User talk:Multichill/Generating creator templates

From Wikimedia Commons, the free media repository
Jump to: navigation, search

I think part of a solution comes from Wikipedia itself and the structured semantic databases built on Wikipedia: Dbpedia and Freebase. I'd actually use them as the source for creator templates. While not CC0 they are openly licensed. WikiData may be a future option.

We've done some very limited cross-referencing with Dbpedia in Europeana to link our creator/dc:creator fields with Dbpedia resources. One such cross-reference is for Rembrandt van Rijn. So in Europeana (and the API) you can search like this, http://europeana.eu/portal/search.html?query=enrichment_agent_term%3A+%22http%3A%2F%2Fdbpedia.org%2Fresource%2FRembrandt%22 to find all the works so cross-referenced. Note the false positives!

If you go to http://dbpedia.org/page/Rembrandt you'll find all the data needed to fill a creator template. If other large aggregators besides Europeana would start using Dbpedia in this way (to cross-reference and search on) it would also be possible to easily link to further sources for works by that creator. Freebase already does this: http://www.freebase.com/view/en/rembrandt (and check the right-hand side-bar).

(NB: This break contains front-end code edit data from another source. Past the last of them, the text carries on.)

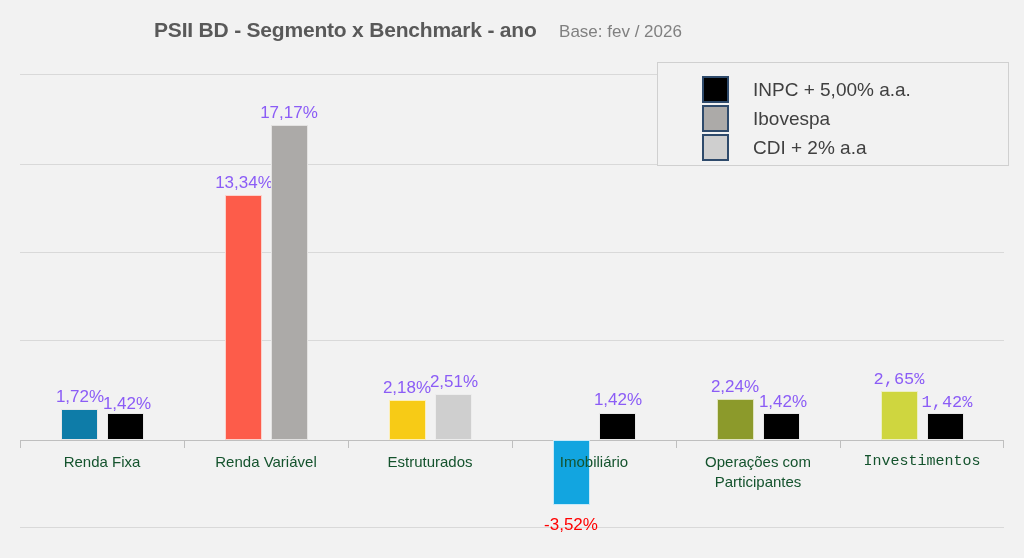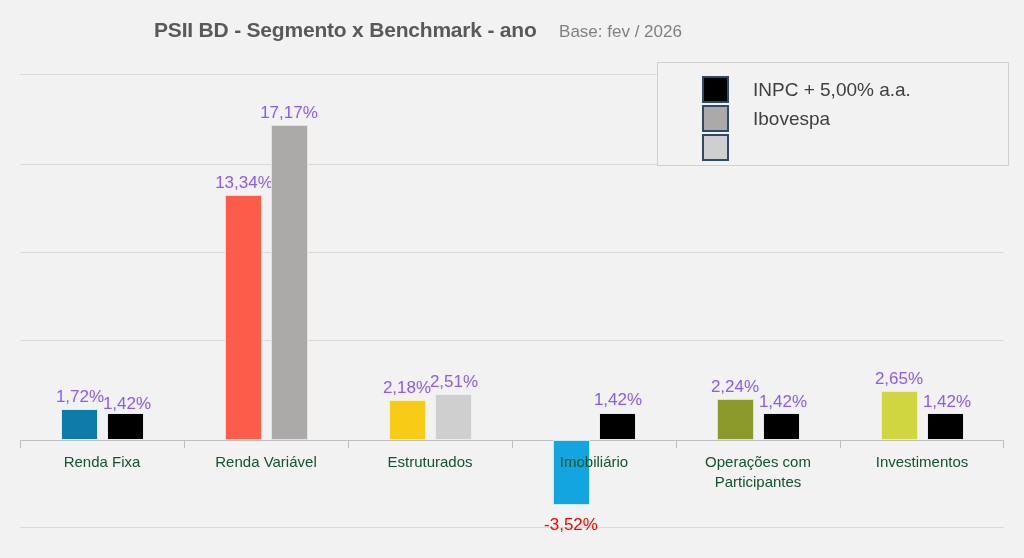--- a/index.html
+++ b/index.html
@@ -217,6 +217,7 @@
   </div>
   <div class="legend-item" style="top:70px;">
     <span class="legend-swatch" style="background:#CFCFCF;"></span>
+    <span class="legend-text">CDI + 2% a.a</span>
   </div>
 </div>
 

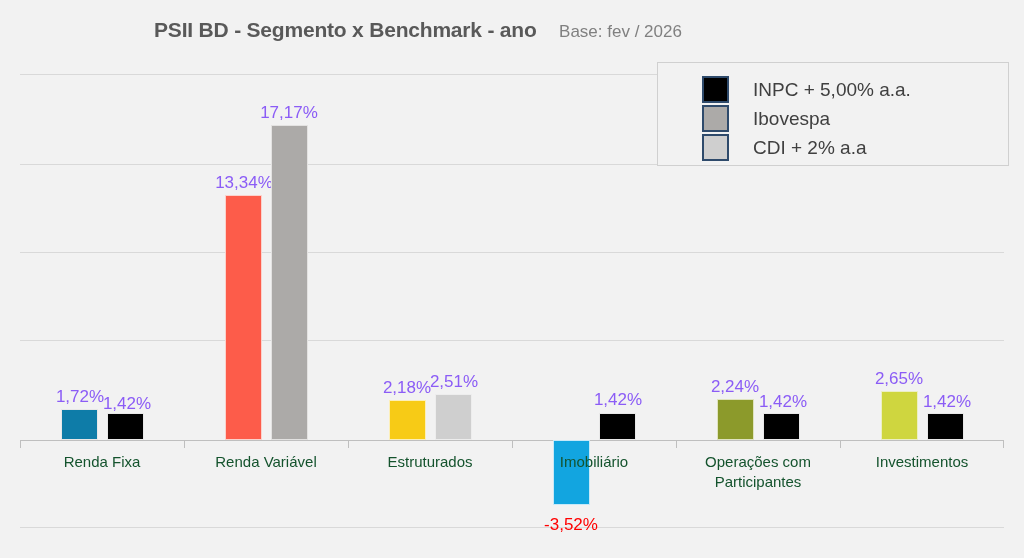--- a/index.html
+++ b/index.html
@@ -197,7 +197,7 @@
     </div>
   </div>
 
-  <div class="category" style="left:820px;width:164px;">
+  <div class="category" style="left:820px;width:164px;font-family:Liberation Mono, monospace;">
     <div class="bar pos" style="left:41px;width:37px;height:49px;background:#CFD63F;border:1px solid #ECEFC4;"></div>
     <div class="bar-label" style="left:9px;width:100px;bottom:151px;">2,65%</div>
     <div class="bar pos" style="left:87px;width:37px;height:27px;background:#000000;border:1px solid #E8E8E8;"></div>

Other possible sources for "authority files" is VIAF (though here the license terms are fuzzy) and the authority files of the various National Libraries of Europe (e.g. http://openbiblio.net/2012/02/02/linked-data-at-the-biblioteca-nacional-de-espana/ ). DivadH (talk) 13:23, 26 February 2012‎

There are many possibilities. Since I am doing a lot of maintenance of Creator templates I wrote User:JarektBot/Commons creator maintenance.py I am hoping to add to it:
  • adding/updating name={{LangSwitch}} with interwiki links to articles and defaulting to Commons gallery if one exist. One would probably run interwiki.py on Category:Creator template home categories first.
  • copying/merging {{Authority control}} data from Commons categories and or DE Wiki (or en Wiki if they start using it). BTW we could use some general tool similar to interwiki.py for synchronizing Authority control data for related Wikipedia pages and Commons.
  • use viaf to create new {{Authority control}} links
  • Scraping dates, places, nationalities, occupations, gender, etc. from Commons categories, Wikipedia pages, Dbpedia, etc.
Also I was thinking about a code to use all of above to create new templates for artist we have categories for. Also I think it would be a good idea to either create a database with creator info (and possibly info from Category:People_by_name) or figure out a way to extract equivalent data from dumps.wikimedia or the toolserver. Currently each time I work on matching some list of artists to Commons Creator templates I create a spreadsheet by scanning all the pages. Such DB could be essential part of future batch upload tools by matching museum records to our creators. --Jarekt (talk) 16:02, 27 February 2012 (UTC)